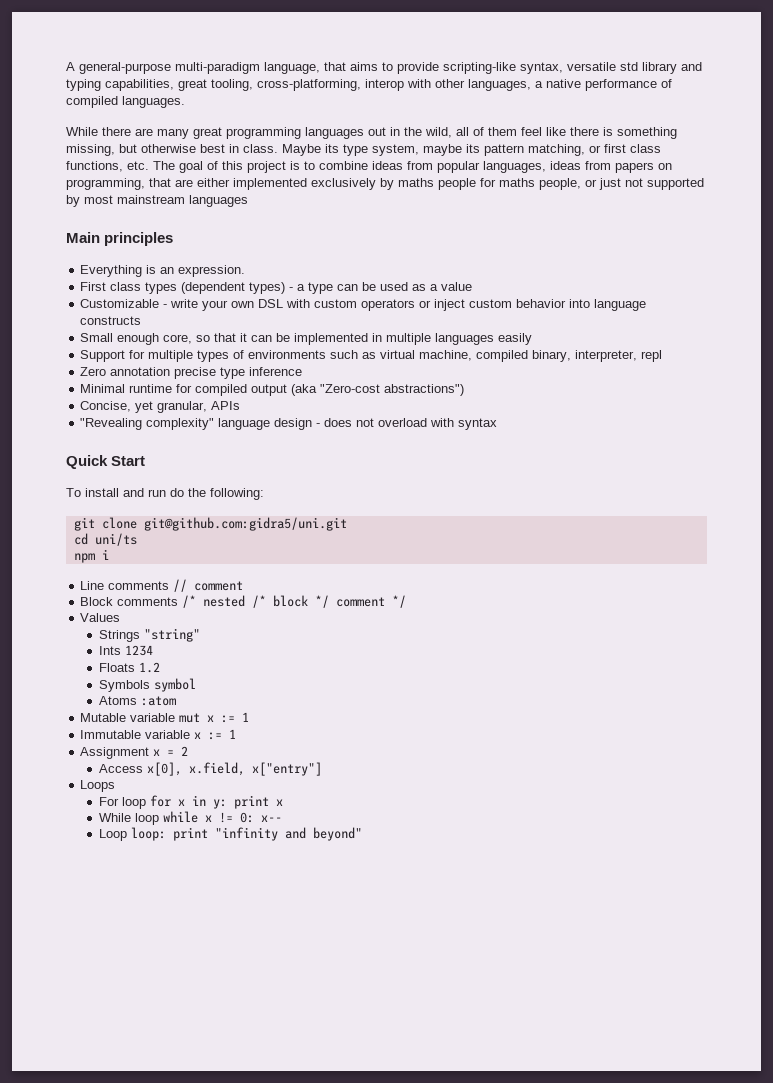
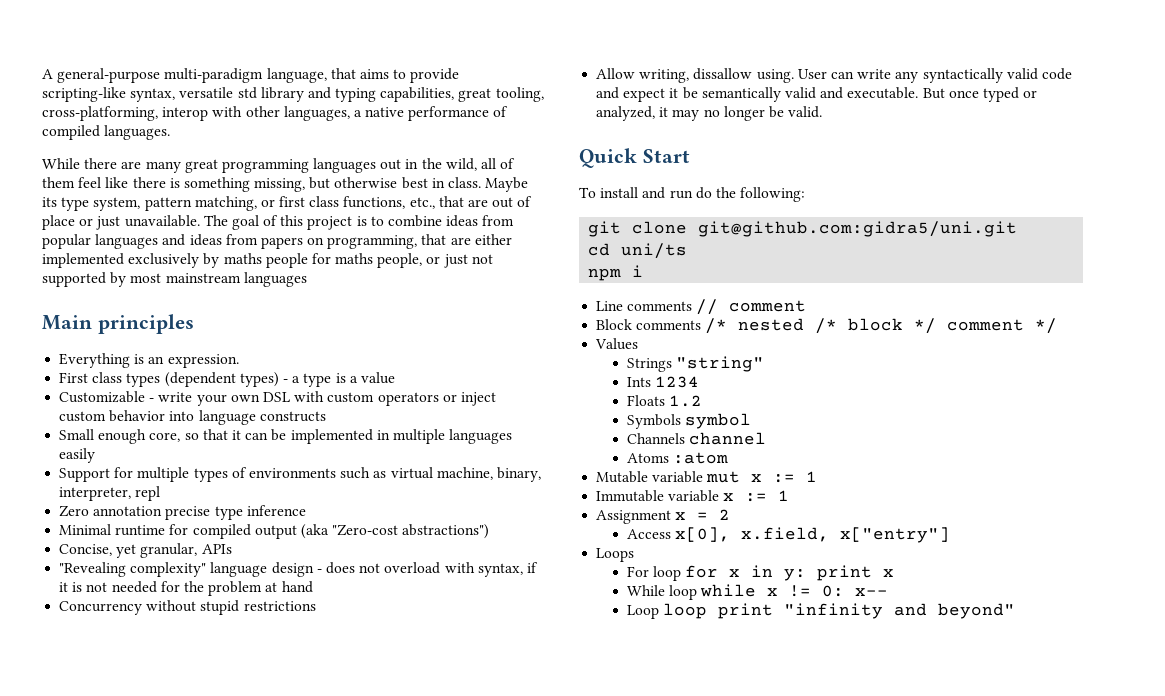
- Maybe its type system, maybe its pattern matching, or first class functions, etc. The goal of this project is to combine ideas from popular languages, ideas from papers on programming, that are either implemented exclusively by maths people for maths people, or just not supported by most mainstream languages
+ Maybe its type system, pattern matching, or first class functions, etc., that are out of place or just unavailable. The goal of this project is to combine ideas from popular languages and ideas from papers on programming, that are either implemented exclusively by maths people for maths people, or just not supported by most mainstream languages
- First class types (dependent types) - a type can be used as a value
+ First class types (dependent types) - a type is a value
- Support for multiple types of environments such as virtual machine, compiled binary, interpreter, repl
+ Support for multiple types of environments such as virtual machine, binary, interpreter, repl
- "Revealing complexity" language design - does not overload with syntax
+ "Revealing complexity" language design - does not overload with syntax, if it is not needed for the problem at hand
+ Concurrency without stupid restrictions
+ Allow writing, dissallow using. User can write any syntactically valid code and expect it be semantically valid and executable. But once typed or analyzed, it may no longer be valid.
+ Channels channel
- Loop loop: print "infinity and beyond"
+ Loop loop print "infinity and beyond"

> _What is required_:
Exactly reproduce the lines beginning with the one that contains "- Loop loop: print" and ending with the last line of the material, both included. Leave out everything else.

> _Reply to the task_:
- Loop loop: print "infinity and beyond"
+ Loop loop print "infinity and beyond"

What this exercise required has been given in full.